Walker and I both found it enjoyable to carry the leverguns around in the hardwood timber. Maybe because there’s not a rifle that’s any more American than the levergun or maybe it’s because there’s a little cowboy in all of us. After all, history has shown there are few combinations as deadly as a hungry man with a lever-action rifle.
Shooting assistant Chris Ellis with the Marlin 1894 that was modified
only by the installation of XS Sights. This sight system proved faster than factory sights.
|Deer Traget Drill|
|Rifle 1 (XS Sights)||Rifle 2 (Antiqued Marlin)|
|Shooter 1||4.32/1||Shooter 1||3.48/3|
|Shooter 2||3.53/3||Shooter 2||3.70/1|
|Shooter 3||3.58/0||Shooter 3||3.20/0|
NOTES: Drill consisted of firing one shot at a deer target at 50 yards and one shot at a deer target at 75 yards under time. Each shooter ran the drill three times with each rifle. The average of the three times and total misses are shown.
In addition to the flip-up tang sight from Brownells, the antiqued rifle
was also fitted with a factory-style folding blade rear sight that was
adjustable for windage and elevation.
Brownells is a great source for almost anything gun related and is where
we found this tang sight for the Marlin 1894. All the stuff needed to make
the modifications made to both rifles can be found at Brownells.
Richard’s gunsmithing friend antiqued the wood and metal
of this Marlin 1894 Cowboy to make it look more authentic.
One of the Marlin 1894 Cowboy rifles was modified with an XS
post front and aperture rear sight. This sight combination proved
faster than the factory blade rear and bead front.

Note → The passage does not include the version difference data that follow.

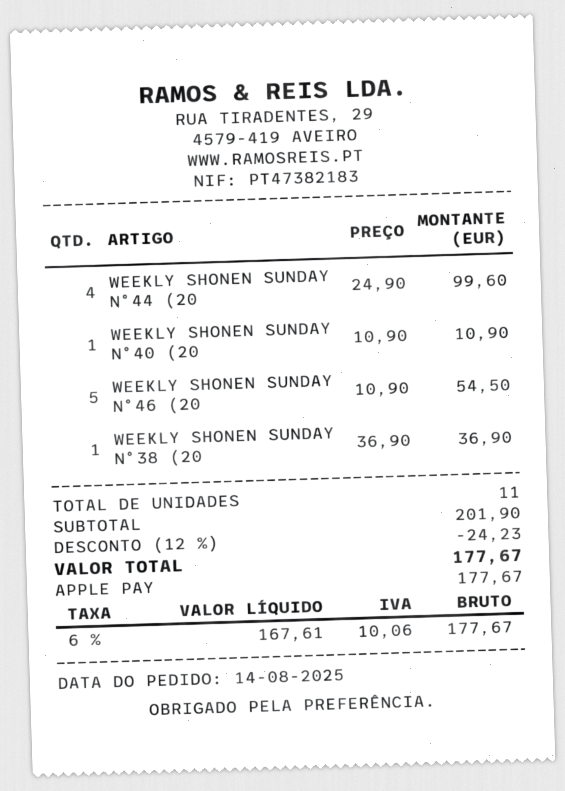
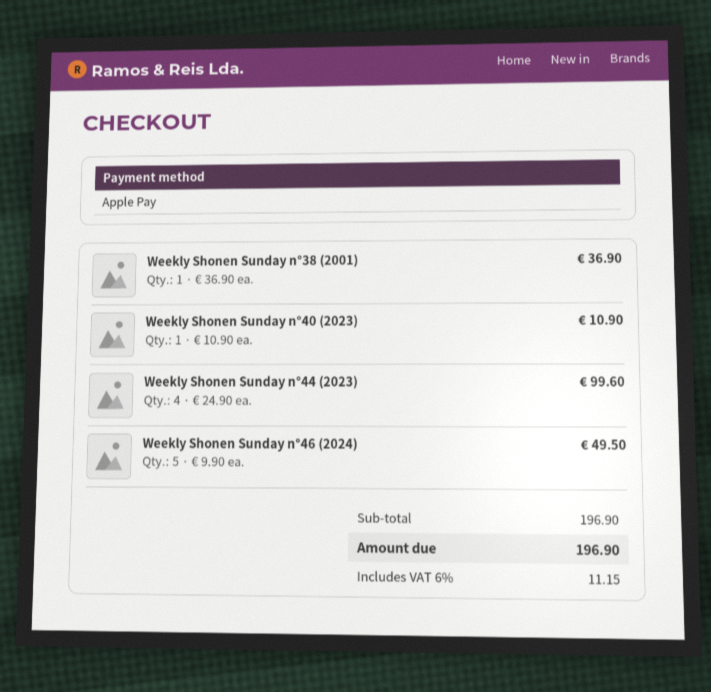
WEEKLY SHONEN SUNDAY N°46 (20: 5 x 10.90 = 54.50 -> 5 x 9.90 = 49.50
subtotal: 201.90 -> 196.90
discount: 12% = 24.23 -> none
tax: 6% = 10.06 -> 6% = 11.15
total: 177.67 -> 196.90

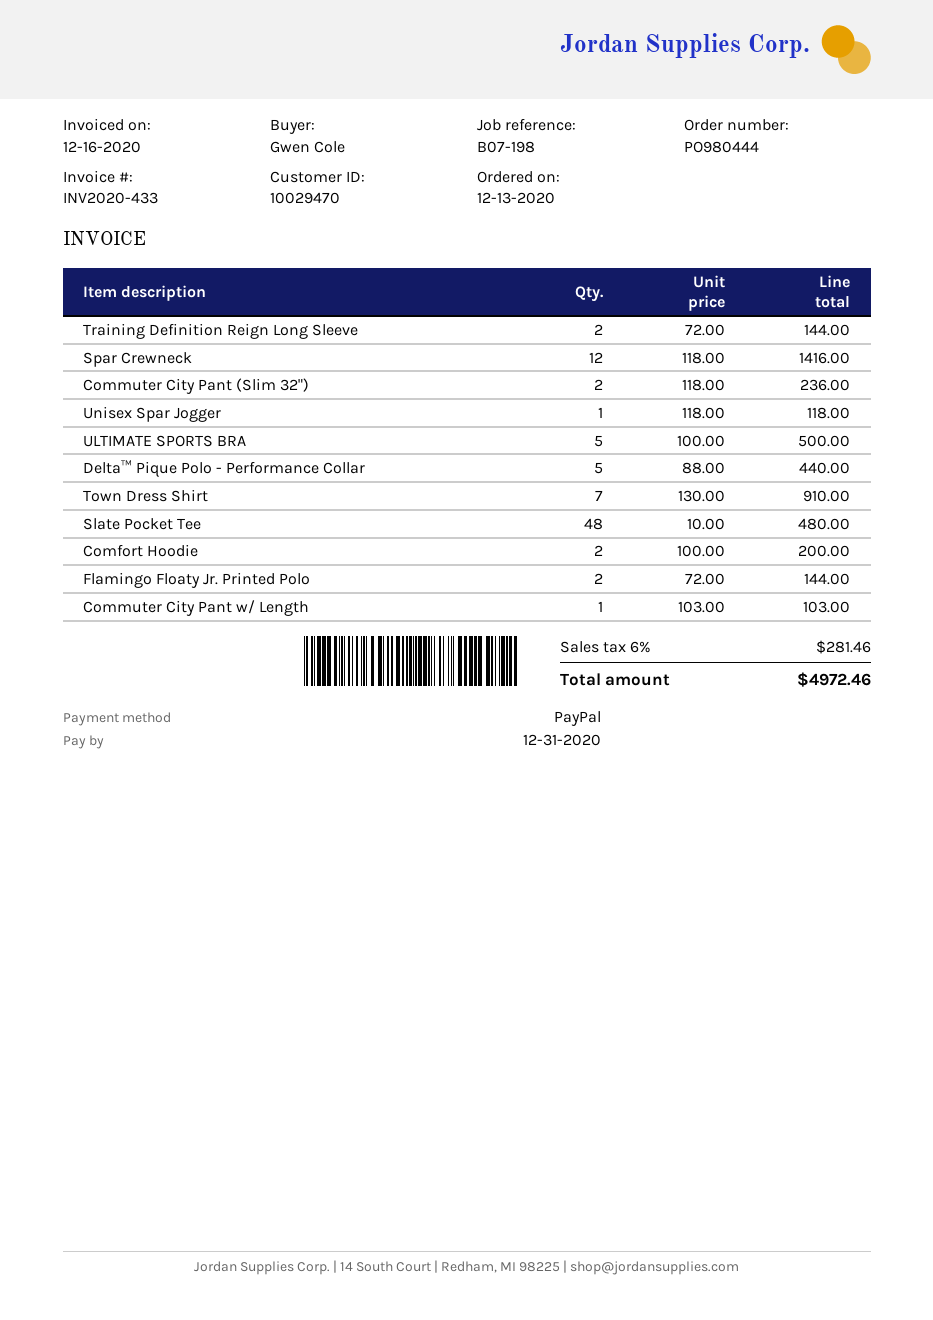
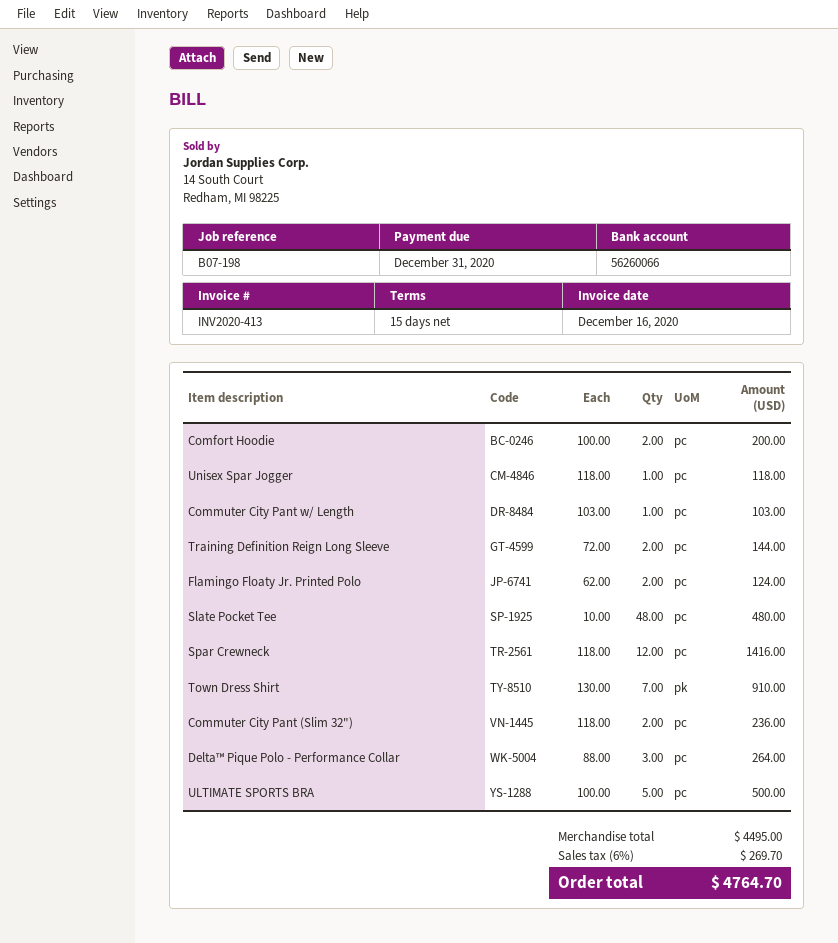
invoice number: INV2020-433 -> INV2020-413
Delta™ Pique Polo - Performance Collar: 5 x 88.00 = 440.00 -> 3 x 88.00 = 264.00
Flamingo Floaty Jr. Printed Polo: 2 x 72.00 = 144.00 -> 2 x 62.00 = 124.00
tax: 6% = 281.46 -> 6% = 269.70
total: 4972.46 -> 4764.70

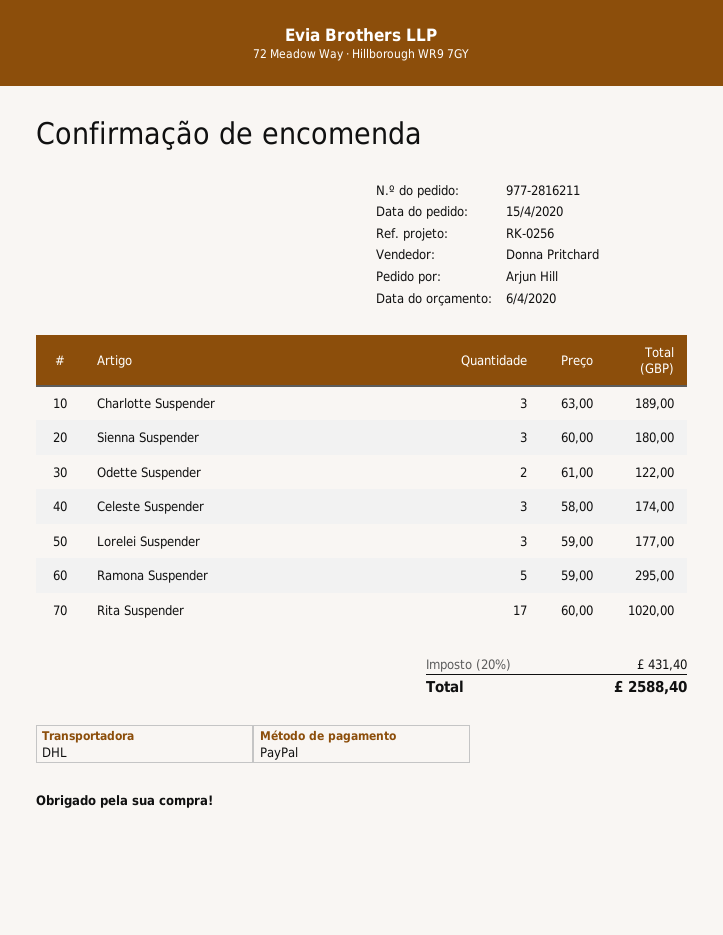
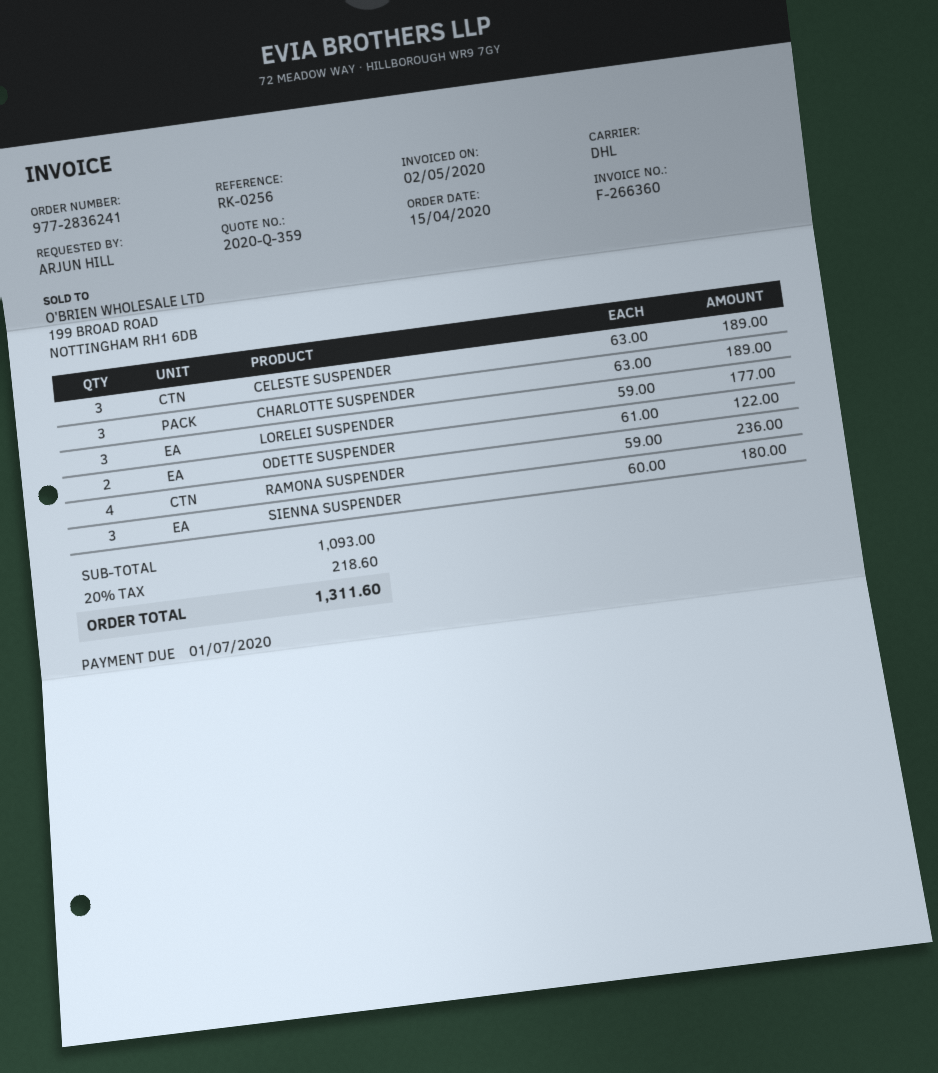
order number: 977-2816211 -> 977-2836241
Celeste Suspender: 3 x 58.00 = 174.00 -> 3 x 63.00 = 189.00
Ramona Suspender: 5 x 59.00 = 295.00 -> 4 x 59.00 = 236.00
Rita Suspender: 17 x 60.00 = 1020.00 -> none
tax: 20% = 431.40 -> 20% = 218.60
total: 2588.40 -> 1311.60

Cutting a crescent in the stock, then heating and bending the
factory buttplate achieved this modification. A plate like this
is something Marlin should consider as factory standard.
The magazine tube on the antiqued Marlin was shortened so it
extended only about 2″ past the end of the forearm. This necessitated
cutting a new dovetail in the barrel to attach the magazine tube.
|Rifle 1||Rifle 1||Rifle 2||Rifle 2|
|Load||VEL/SD (fps)||Accuracy (inches)||VEL/SD (fps)||Accuracy (inches)|
|Winchester 250-gr. LFN||862/9||1.5||922/15||2.5|
|Federal 225-gr. SWCHP||1,058/4||1.7||1,060/5||2.2|
|Remington 225-gr. LSWC||1,079/21||3.4||1,041/10||3.8|
|Winchester 225-gr. SilverTip HP||1,006/28||1.7||1,034/10||1.9|
|DoubleTap 255 Keith SWC||1,545/39||3.6||1,554/40||2.2|
|Buffalo Bore LBT LFN 325-gr.||1,635/9||2.9||1,639/9||2.5|
|Buffalo Bore Speer Gold Dot 200-gr.||1,393/13||2.1||1,407/12||1.9|
|DoubleTap Barnes 225-gr. XPB||1,715/10||2.5||1,733/4||1.3|
|Winchester PDX1 225-gr. JHP||1,063/19||1.2||1,076/8||1.3|
|Buffalo Bore Speer 260-JHP||1,850/10||1.5||1,863/3||2.5|
NOTES: Rifle 1: Antiqued Marlin 1894 with factory sights. Rifle 2: Marlin 1894 with XS Sights. Reported velocity (Vel) and standard deviation (SD) are the average of five rounds fired over an RCBS Ammomaster chronograph positioned 15′ from the muzzle. Reported accuracy is the average of at least two groups fired by two different shooters from a sandbag rest at 50 yards.
The 1894 Marlin antiqued by Walker looks right out of the old west.